Google-owned cybersecurity firm Mandiant has conducted an analysis of the zero-day vulnerabilities disclosed in 2022, finding that 55 of them were exploited in attacks. The company only included vulnerabilities that were exploited in the wild before a patch was released in its analysis. This number represents a significant drop from the 81 zero-day vulnerabilities discovered in 2021 but is still higher than any other previous year.
Over a dozen of the zero-day vulnerabilities found in 2022 were linked to cyberespionage groups. Of those attributed, 13 were associated with such groups, including seven believed to have been exploited by Chinese state-sponsored groups. Chinese hackers targeted vulnerabilities such as CVE-2022-30190 (the Windows flaw known as Follina), and CVE-2022-42475 and CVE-2022-41328 (Fortinet product vulnerabilities). Two of the zero-days were attributed to state-sponsored threat actors linked to North Korea and two were tied to Russia. Three vulnerabilities were exploited by commercial spyware vendors such as Candiru and Variston. One flaw was seen being exploited by both China and Russia, as well as spyware vendors.

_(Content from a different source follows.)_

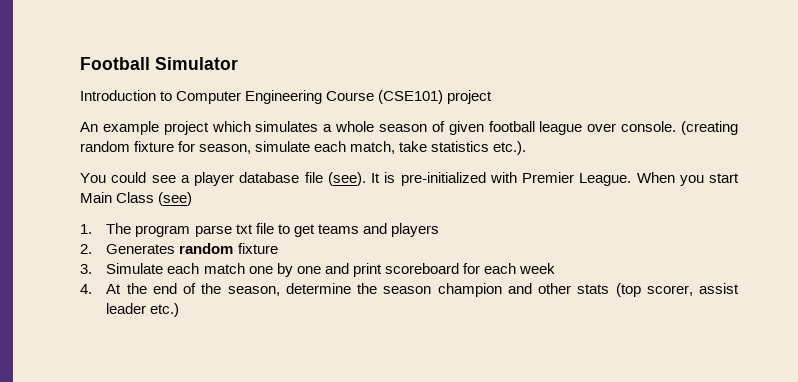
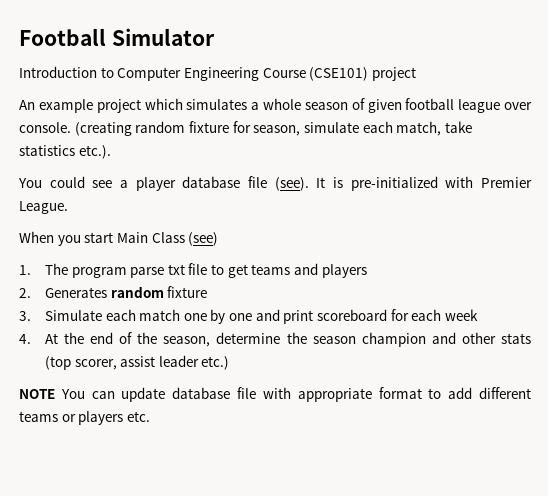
(632, 179) none -> (68, 207) //
(180, 310) none -> [19,387,531,402] [19,411,150,425] // NOTE You can update database file with appropriate format to add different teams or players etc.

Four of the zero-days discovered in 2022 were likely exploited by financially motivated threat actors, including CVE-2022-29499 (by Lorenz ransomware), and CVE-2022-41091 and CVE-2022-44698 (by Magniber ransomware). Out of the 55 zero-days that emerged in 2022, 18 impacted Microsoft products, 10 impacted Google products, and 9 were found in Apple products. Other affected vendors included Fortinet, Mozilla, Sophos, Trend Micro, Zimbra, Adobe, Atlassian, Cisco, Mitel, SolarWinds, Zoho, QNAP, and Citrix. As for product types, 19 flaws impacted desktop operating systems, followed by browsers (11), security, IT and network management products (10), and mobile operating systems (6).
Mandiant noted, “Almost all 2022 zero-day vulnerabilities (53) were exploited for the purpose of achieving either (primarily remote) code execution or gaining elevated privileges, both of which are consistent with most threat actor objectives.” The full report from Mandiant also provides additional details, including information on why temporary workarounds can cause defender fatigue.